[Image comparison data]
———

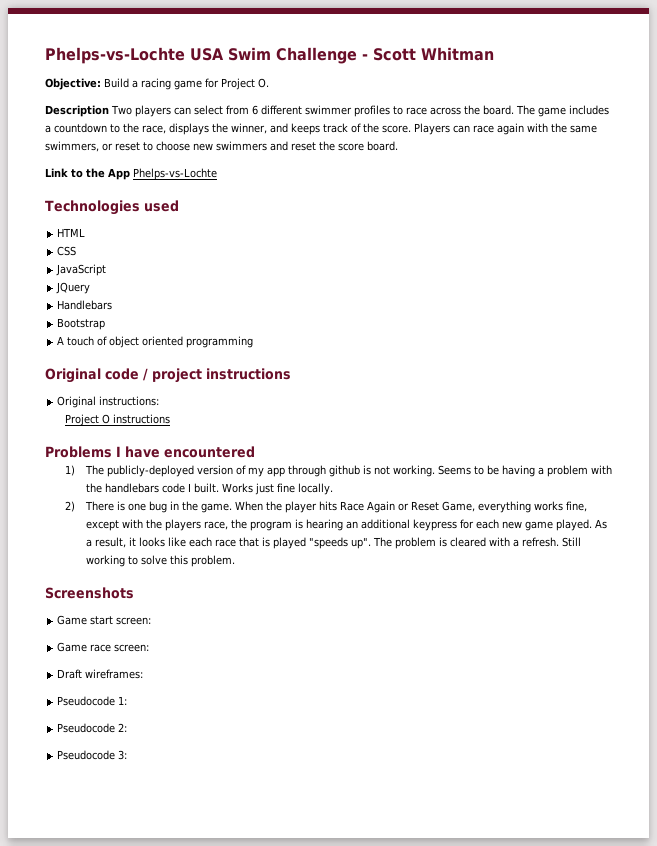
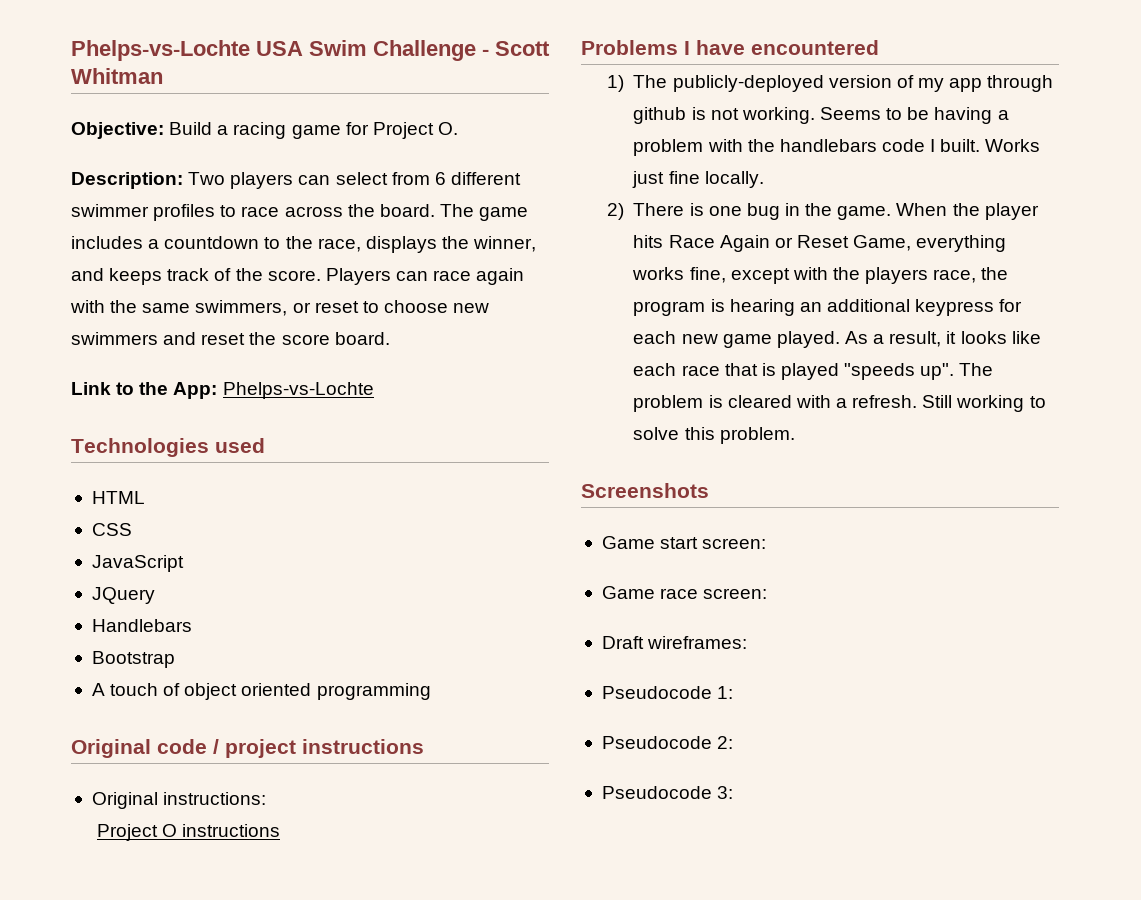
[45,105,109,117] Description -> [71,172,183,189] Description:
[108,168,130,180] App -> [173,382,218,399] App:

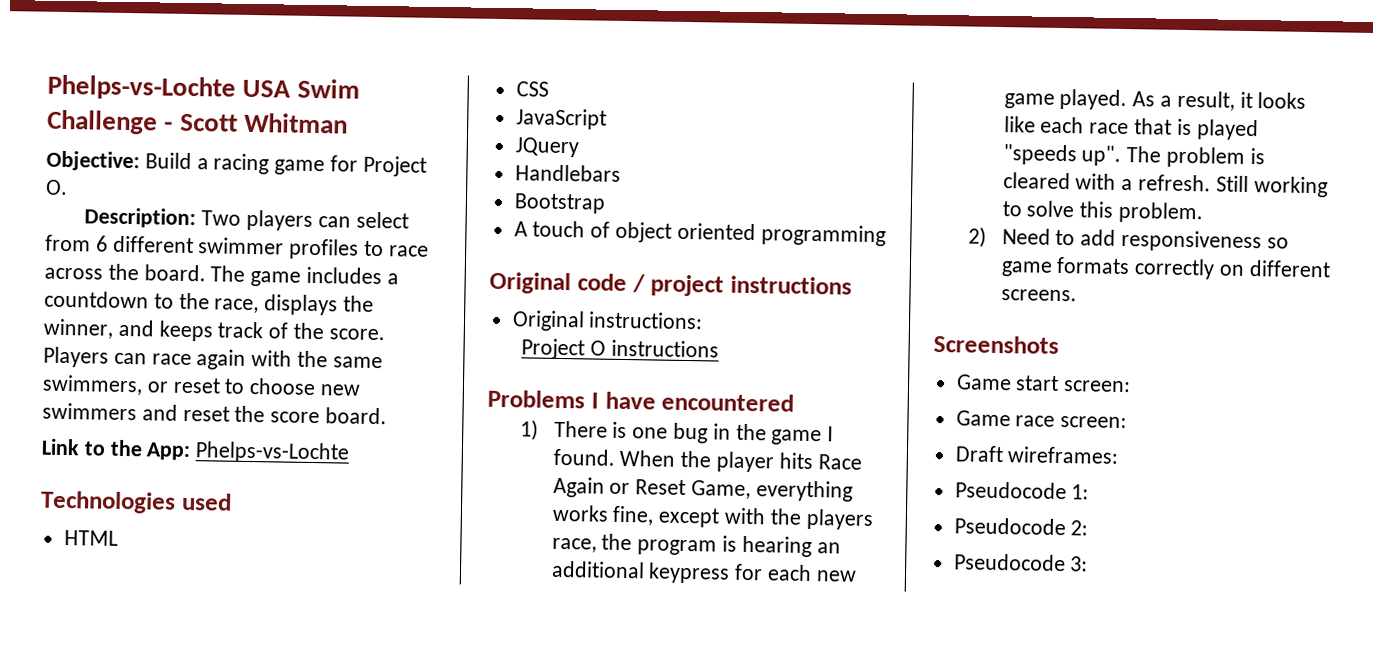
[633,75,1054,92] [633,107,1009,124] [633,139,1041,156] [632,171,764,188] [606,203,624,220] The publicly-deployed version of my app through github is not working. Seems to be having a problem with the handlebars code I built. Works just fine locally. // 2) -> (540, 430) none
[837,206,892,220] game. -> [771,426,835,446] [552,448,615,466] game I found.
(795, 435) none -> [968,226,1289,253] [1000,256,1331,280] [1000,289,1077,302] // 2) Need to add responsiveness so game formats correctly on different screens.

———

Problem to solve:
Starting at the line that contains "[633,75,1054,92] [633,107,1009,124] [633,139,1041,156]", write out every line to the end of the entries, exactly as given.

Finished task:
[633,75,1054,92] [633,107,1009,124] [633,139,1041,156] [632,171,764,188] [606,203,624,220] The publicly-deployed version of my app through github is not working. Seems to be having a problem with the handlebars code I built. Works just fine locally. // 2) -> (540, 430) none
[837,206,892,220] game. -> [771,426,835,446] [552,448,615,466] game I found.
(795, 435) none -> [968,226,1289,253] [1000,256,1331,280] [1000,289,1077,302] // 2) Need to add responsiveness so game formats correctly on different screens.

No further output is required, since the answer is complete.